La indignación, los abusos y una larga historia de injusticias es como el Presidente describió mayormente en la ONU los últimos 30 años de Chile. Sin perjuicio de que valoró la reducción de la pobreza y los avances sociales, puso marcadamente el acento en los dolores que habría causado el modelo de desarrollo, provocando que la población se alzara violentamente a protestar en 2019.
Por cierto, no se refirió a la acción poco eficaz y moderna del Estado chileno o a la brecha de calidad que experimentan los usuarios en los servicios públicos como parte del problema; menos, a los recursos que se destinan a programas sociales mal evaluados, y menos aún, a la más abrumadora carencia de énfasis en el crecimiento económico, como política de Estado, de la última década. Y su condena a la violencia si no fue inexistente, fue muy débil.

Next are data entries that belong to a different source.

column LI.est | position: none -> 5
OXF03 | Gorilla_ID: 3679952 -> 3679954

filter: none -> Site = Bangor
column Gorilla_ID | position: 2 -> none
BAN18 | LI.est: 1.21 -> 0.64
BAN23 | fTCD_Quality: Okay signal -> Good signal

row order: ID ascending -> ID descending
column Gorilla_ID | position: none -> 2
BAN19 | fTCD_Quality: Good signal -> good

Aunque buena parte de su diagnóstico sea disputado por la evidencia, no extraña su intervención. Y es que esa vía política, la del enemigo común y el antagonismo permanente, está en el ADN de esta nueva izquierda y en la obra de la disuelta Convención, rechazada por la ciudadanía. Preocupantemente, el sistema político actual, altamente fragmentado, solo beneficia el esmero de esa izquierda, lo que es paradojal, pues fueron los propios políticos tradicionales y consensuales los que, tras cambiar el sistema electoral, favorecieron la atomización y pusieron en duda la gobernabilidad, exaltando el conflicto del que se vale esta izquierda radicalizada. Esto debe considerarse en el nuevo proceso constitucional en ciernes.

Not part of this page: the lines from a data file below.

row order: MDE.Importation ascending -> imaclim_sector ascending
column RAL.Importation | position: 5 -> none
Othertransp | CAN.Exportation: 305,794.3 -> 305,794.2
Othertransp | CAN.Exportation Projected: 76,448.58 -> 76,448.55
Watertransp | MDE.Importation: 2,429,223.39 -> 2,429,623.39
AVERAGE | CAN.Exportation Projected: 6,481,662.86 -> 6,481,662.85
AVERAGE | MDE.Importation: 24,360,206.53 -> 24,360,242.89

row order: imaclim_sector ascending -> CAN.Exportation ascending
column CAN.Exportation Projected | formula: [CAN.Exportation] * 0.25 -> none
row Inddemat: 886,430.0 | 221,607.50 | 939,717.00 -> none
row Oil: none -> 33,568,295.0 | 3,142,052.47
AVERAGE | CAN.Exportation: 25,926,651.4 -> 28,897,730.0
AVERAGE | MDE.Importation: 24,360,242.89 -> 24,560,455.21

Hoy, esa izquierda, que cree en las particularidades, pero más importante, que vive de cómo esas particularidades se enfrentan contra el enemigo común (el modelo neoliberal), nos gobierna. La sociedad aburrida, subsumida en sus preocupaciones mundanas, pero acuciantes, que busca soluciones concretas a sus problemas no es la sociedad conflictuada y sobrepolitizada a la que aspiran. Esa sociedad es despreciada por ellos, por carecer del juicio suficiente para comprender lo que realmente está en la “vanguardia”. El haberse precipitado ante una sociedad que no estaba preparada para tanta “modernidad” ha sido la “autocrítica”, mas no el rumbo al cual buscan dirigir sus destinos.
¿Cómo se gobierna con esa “autocrítica” y con ese leitmotiv? ¿Tiene el Presidente un proyecto y soluciones que ofrecer o lo suyo es lo de su tribu, lo performativo y la exaltación del descontento? A buena parte de quienes están detrás de la coalición de gobierno no le interesa definir el mentado modelo que habrían de derrocar ni menos el proyecto a cambio, porque el solo erigir el enemigo común los mantiene a ellos con afrecho.
Hasta ahora, ese ha sido el proyecto de esa izquierda. Pero tras llegar al poder ¿qué? ¿La revolución y la redención de esa sociedad aturdida? ¿Y si ella se resiste, como lo hizo el 4 de septiembre? García Linera, un referente del Presidente, ha señalado que en tal caso habría que hacerla entender con medios extralegales, con la presión de la calle y con el control de los medios de comunicación que “reproducen las ideas dominantes”, para así hacer irreversible la redención. Ese peligroso constructo autoritario que, por las buenas o las malas, aspira a liberarnos de las ataduras a las que estaríamos sometidos es muy inquietante, pues se percibe fuertemente en una importante ala del Gobierno.
La gran pregunta hoy es qué Presidente nos gobierna ¿el veloz redentor, atrapado en la exaltación del conflicto y que tiene esos referentes, o el que aspira a gobernar para las mayorías, como pareció mostrar en su discurso de presentación del Presupuesto de la Nación para el año 2023? Si es lo segundo, debe demostrarlo. No podemos seguir anclados en disertaciones o en el acuerdo del 15 de noviembre de 2019 —en que mostró disposición a tomar cierto riesgo— para sostener que él es distinto a su tribu. En Chile, si algo quedó claro tras el plebiscito, es que nadie quiere ni ha pedido una revolución, ni lenta ni rápida. Las personas desean progresar, con mayores grados de equidad, pero con estabilidad, sin refundaciones y sin poner en riesgo los logros presentes. El mandatario también lo dijo en la ONU. Debe entonces dar testimonio claro de que tendrá disposición a entender que el malestar tiene más de un diagnóstico, que la ciudadanía no quiere Transantiagos constitucionales, tributarios ni en pensiones, y que su compromiso es el de aunar voluntades para resolver los problemas reales de las mayorías. Si él se resiste, como a ratos pareciera ocurrir —la dilación del TPP11 es un ejemplo— y la sociedad política y civil no se envalentona para hacer valer el sentido común, lo resentiremos enormemente.